Hi All,
Yes, we can work around Protobuf: rather than using a simple int to identify an
operator, we'd need an extensible solution, maybe a string key or some such.
The larger challenge is that plugin instances need to be clearly separated from
the rest of Drill: all instances must be created via an implementation of an
interface (which is what the ServiceLoader enables.) So, some restructuring
needed and this would be a bit of a longer-term solution rather than a quick
fix. I might revisit the "Base" storage plugin PR to see if I can add such an
interface.
That said, having a proper plugin architecture would generally be a Good Thing.
Thanks,
- Paul
On Wednesday, January 8, 2020, 05:28:03 AM PST, Arina Yelchiyeva
<[email protected]> wrote:
If I am not mistaken, protobuf is not a big deal, well, Web UI won’t display
operator name but other than that code should work.
Kind regards,
Arina
> On Jan 8, 2020, at 2:13 AM, Charles Givre <[email protected]> wrote:
>
> Hi Paul,
> In principle, I like the idea. Currently, the main sticking point with
> format and storage plugins is the protobuf. But for that, they would be
> completely “pluggable".
>
>
>> On Jan 7, 2020, at 5:54 PM, Paul Rogers <[email protected]> wrote:
>>
>> Hi All,
>>
>> Wanted to chime in on this topic. We've long talked about the idea of
>> building plugins separately from Drill itself; but have never had the
>> resources to achieve this goal. Turns out Presto has a nice, simple way to
>> build plugins separately from Presto itself. [1]
>>
>> If Drill were to adopt something similar, then we could divide plugins into
>> two tiers: core plugins supported by the Drill project (with the kind of
>> testing Arena suggests), and true contributed plugins that are maintained by
>> others, using whatever form of testing works for them.
>>
>> Over time, if we find that a plugin becomes "stale" (lack of support or
>> usage), we can perhaps "demote" it to contributed status as a way of
>> managing the fact that we can't/won't do full testing on stale plugins.
>>
>> Presto uses the Java ServiceLoader [2] class to load plugins in a class
>> loader separate from that for Presto itself. A side benefit of such an
>> approach is that, with the right class loader, we get isolation of plugin
>> and Drill dependencies: different plugins can use different Guava versions
>> without the conflicts that we ran into in the run-up to the recent release.
>>
>> At some point we can make a simple trade-off: it might cost less to follow
>> Presto's lead than to continue to deal with the conflicts and ambiguities in
>> our current "everything in the Drill core" approach.
>>
>> Thanks,
>> - Paul
>>
>> [1] https://prestodb.io/docs/current/develop/spi-overview.html
>>
>> [2] https://docs.oracle.com/javase/7/docs/api/java/util/ServiceLoader.html
>>
>>
>>
>>
>>
>>
>> On Friday, January 3, 2020, 11:04:53 AM PST, Charles Givre
>><[email protected]> wrote:
>>
>> Arina,
>> Thanks for the response. See responses inline:
>>
>>> On Jan 3, 2020, at 4:40 AM, Arina Yelchiyeva <[email protected]>
>>> wrote:
>>>
>>> Hi Charles,
>>>
>>> I would expect contributor to provide efficient way to test storage
>>> plugins. Depending on the source, some have embedded versions, some don’t.
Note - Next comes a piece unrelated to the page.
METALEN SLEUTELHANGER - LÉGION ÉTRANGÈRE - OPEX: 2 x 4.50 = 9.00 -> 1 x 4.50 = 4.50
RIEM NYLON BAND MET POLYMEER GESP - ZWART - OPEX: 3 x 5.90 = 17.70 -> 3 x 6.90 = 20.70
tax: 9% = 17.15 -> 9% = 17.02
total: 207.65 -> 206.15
>>> So contributor should provide instructions how plugin can be tested.
>>> Ideally, tests should be able to run without dependency on external system.
>>> Kudu is old plugin and does not comply with Drill coding standards, so the
>>> fact it does not have unit tests does not mean that other won’t have.
>>
>> I wasn't suggesting that new plugins shouldn't have good testing ;-). Far
>> from it. What I am wondering is whether it is necessary to have tests for
>> every class, or can we go for good coverage by providing a lot of query unit
>> tests that test a lot of different cases?
>>
>> Let's say I'm writing a plugin for Druid and Druid doesn't have an embedded
>> mode. (I have no idea whether Druid does or doesn't, just using it as an
>> example.) Would it be acceptable for a developer to provide a Docker
>> container loaded with Druid and a small dataset to serve as a testbed for
>> the unit tests? Just FYI, for the API plugin, I wrote 16 or so unit tests
>> using a mock webserver, but that one was relatively easy because there are
>> no shortage of libraries for testing HTTP responses.
>>
>>
>>>
>>> I would suggest we won’t accept storage plugins that does not have good
>>> unit tests coverage, documentations and code quality. Since plugins are
>>> easily pluggable, if plugin does not qualify Drill coding standards, it can
>>> be build manually and added as jar to the Drill classpath.
>>
>> I completely agree. One of my biggest frustrations when writing the Drill
>> book was the amount of undocumented functionality in Drill. One thing
>> however, is that I don't think plugins are truly "pluggable" yet because
>> most if not all require updates to the protobufs.
>>
>>> From my perspective, Drill users (or any users) expect if code is available
>>> from official build, it means it fully tested and works. Otherwise, users
>>> would complain that somethings does not work and say the Drill product is
>>> of bad quality.
>>
>>>
>>> Regarding code standards, this should apply to all PRs. We don’t have many
>>> code reviewers for the project and submitting PRs that have poor code
>>> quality would mean that these people (who voluntarily spend time reviewing
>>> and understanding someone code) would have to spend lots of time reviewing
>>> and correcting simple things. Many Apache projects have high code quality
>>> standards, much higher than Drill, so I think it would be fair if
>>> contributor would spend more time making code better than expect reviewer
>>> to point to every trivial issue.
>>>
>>> Kind regards,
>>> Arina
>>>
>>>> On Jan 2, 2020, at 8:50 PM, Charles Givre <[email protected]> wrote:
>>>>
>>>> Hello Drill Devs,
>>>> I wanted to ask a question about testing storage plugins. Currently there
>>>> are PRs for storage plugins for Apache Druid
>>>> (https://github.com/apache/drill/pull/1888
>>>> <https://github.com/apache/drill/pull/1888>), and a generic REST API
>>>> plugin (https://github.com/apache/drill/pull/1892
>>>> <https://github.com/apache/drill/pull/1892>).
>>>>
>>>> I wanted to ask about what is necessary with respect to testing to get a
>>>> storage plugin accepted? I looked at some of the others, and some, like
>>>> the HBase plugin, have many unit tests and others, like the Kudu plugin
>>>> barely have any. Also, since obviously, these unit tests require an
>>>> external system (or at least a docker container of one) what should a
>>>> contributor provide with a storage plugin? Should they provide a docker
>>>> container with a data set pre-loaded, or should the unit tests be marked
>>>> "Ignore"?
>>>>
>>>> When we do releases, are we running the tests against external systems?
>>>> Thanks,
>>>> -- C
>>>>
>>>>
>>>>
>>>>
>>>
>